Energy‐efficient orthogonal frequency division multiplexing scheme based on time–frequency joint channel estimation
Author(s) -
Ding Wenbo,
Yang Fang,
Song Jian,
Niu Zhisheng
Publication year - 2014
Publication title -
iet communications
Language(s) - English
Resource type - Journals
SCImago Journal Rank - 0.355
H-Index - 62
eISSN - 1751-8636
pISSN - 1751-8628
DOI - 10.1049/iet-com.2014.0644
Subject(s) - orthogonal frequency division multiplexing , cyclic prefix , guard interval , computer science , fading , frequency domain , efficient energy use , channel (broadcasting) , electronic engineering , energy (signal processing) , spectral efficiency , multiplexing , time domain , algorithm , telecommunications , mathematics , engineering , electrical engineering , statistics , computer vision
Time‐domain synchronous orthogonal frequency division multiplexing (TDS‐OFDM) enjoys the higher spectrum efficiency and faster synchronisation than the classical cyclic prefix OFDM (CP‐OFDM). However, TDS‐OFDM suffers from performance degradation especially under severely fading channels with long delays. To solve these problems, the authors propose an energy‐efficient OFDM scheme called time–frequency‐training orthogonal frequency division multiplexing (TFT‐OFDM) based on the time–frequency joint channel estimation under the framework of compressive sensing (CS). The power of the guard interval (GI) in the proposed scheme can be reduced to achieve higher energy efficiency, which is infeasible for CP‐OFDM. This method first utilises the time‐domain pseudo noise sequence to acquire partial support information of the channel, and then some frequency‐domain pilots are used for the exact channel estimation.
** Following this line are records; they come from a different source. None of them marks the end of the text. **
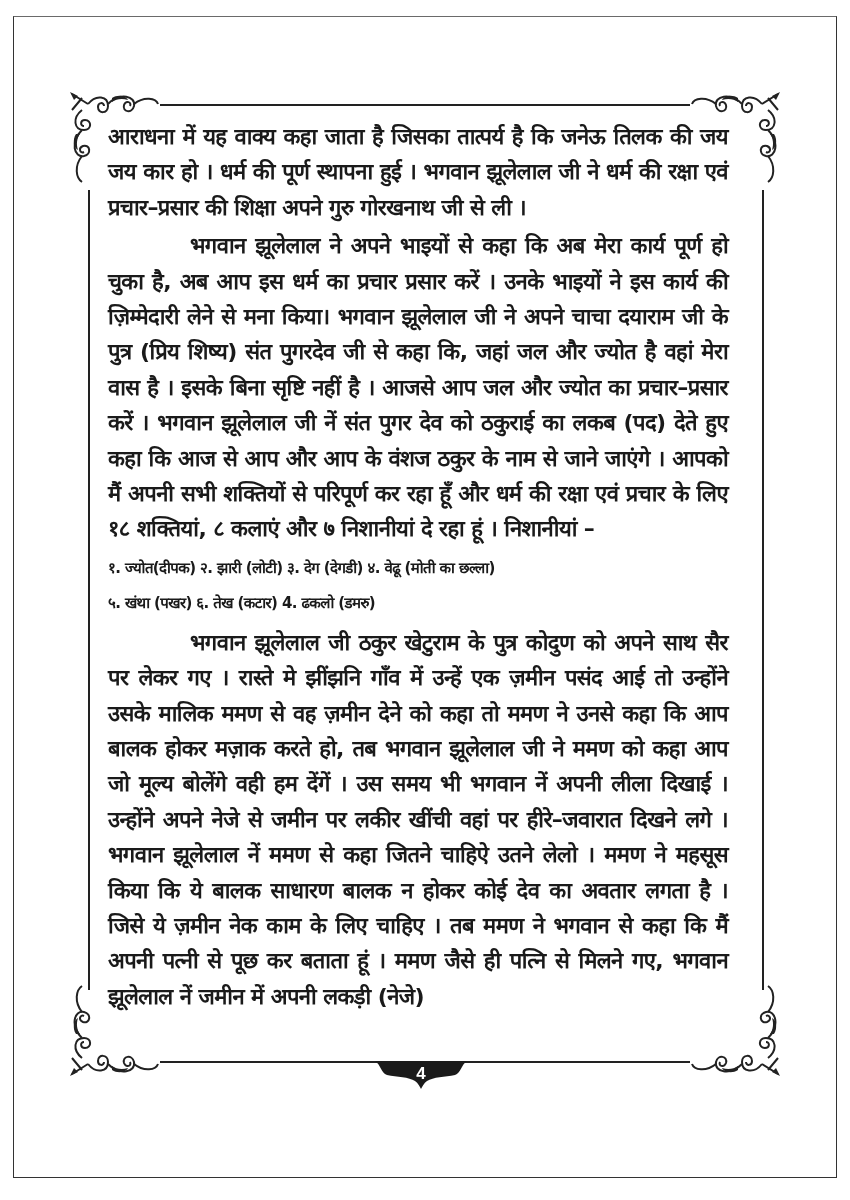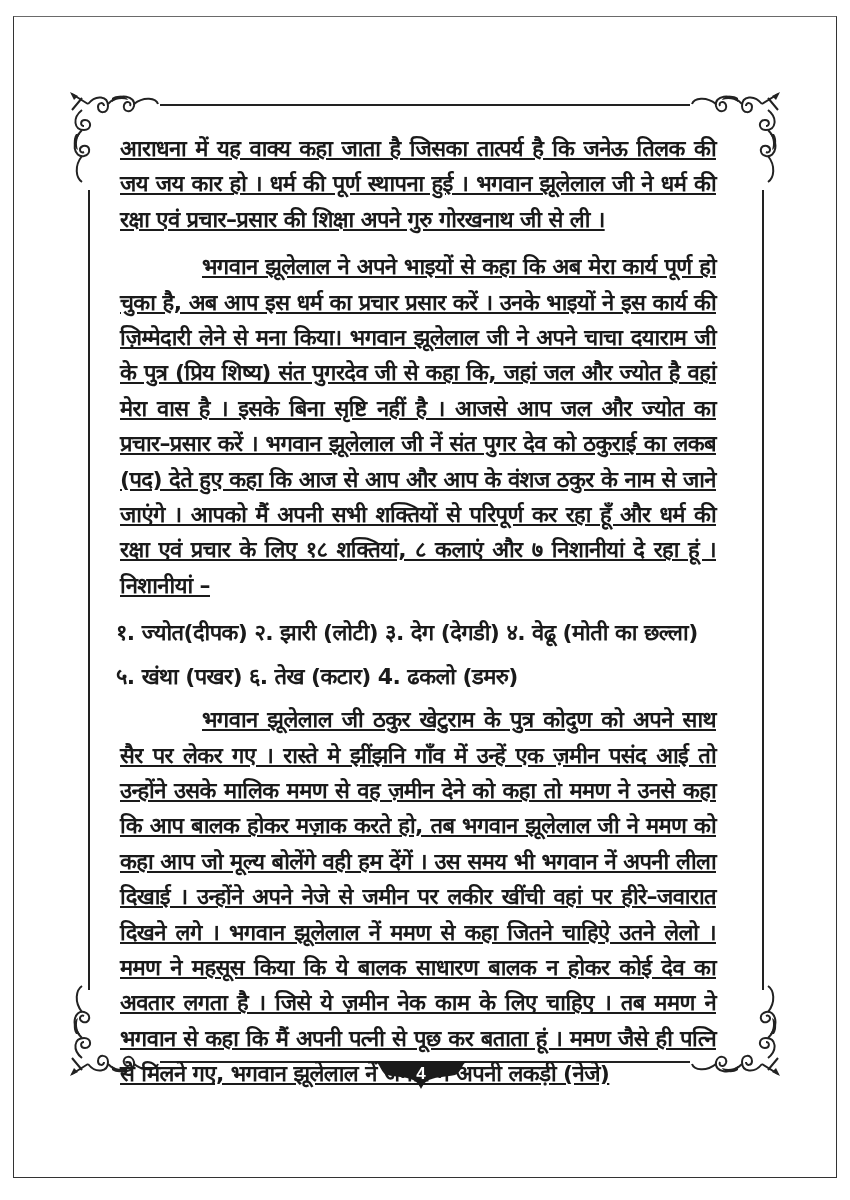--- a/index.html
+++ b/index.html
@@ -23,8 +23,8 @@
   .page-number { position: absolute; left: 0; right: 0; top: 3px; text-align: center;
          color: #fff; font-weight: bold; font-size: 17px; font-family: "Liberation Sans", sans-serif; }
   .content { position: absolute; left: 108px; top: 119px; width: 620px; }
-  .para { margin: 12px; font-size: 22px; line-height: 35.4px; font-weight: bold;
-          text-align: justify; text-align-last: left; letter-spacing: -0.6px; text-decoration: underline; }
+  .para { margin: 0; font-size: 22px; line-height: 35.4px; font-weight: bold;
+          text-align: justify; text-align-last: left; letter-spacing: -0.6px; }
   .para.indent { text-indent: 82px; }
   .para + .para { margin-top: 0; }
   .gap-before { margin-top: 3px !important; }

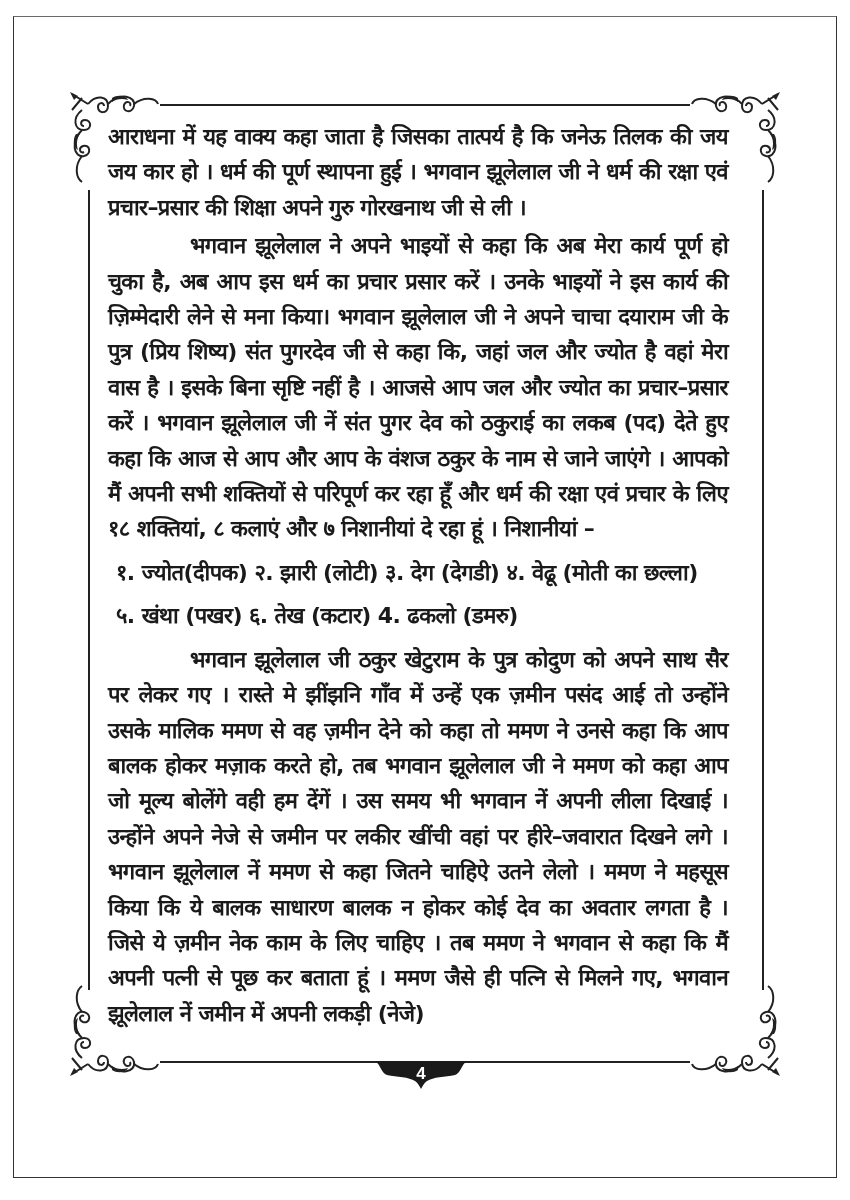--- a/index.html
+++ b/index.html
@@ -28,7 +28,7 @@
   .para.indent { text-indent: 82px; }
   .para + .para { margin-top: 0; }
   .gap-before { margin-top: 3px !important; }
-  .list-line { margin: 8px; font-size: 22px; line-height: 35.4px; font-weight: bold;
+  .list-line { margin: 0; font-size: 15px; line-height: 35.4px; font-weight: bold;
                letter-spacing: -0.6px; white-space: nowrap; }
 </style>
 </head>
Simulation results show that TFT‐OFDM with CS can achieve much higher energy efficiency than the classical CP‐OFDM, and outperforms the conventional OFDM schemes in both static and mobile environments. Moreover, for the channel with long delay spread, the TFT‐OFDM scheme with CS can demonstrate robustness and much better performance than the conventional OFDM schemes. In this way, the TFT‐OFDM scheme can use the same GI length for larger broadcasting coverage and hence further achieve higher energy efficiency.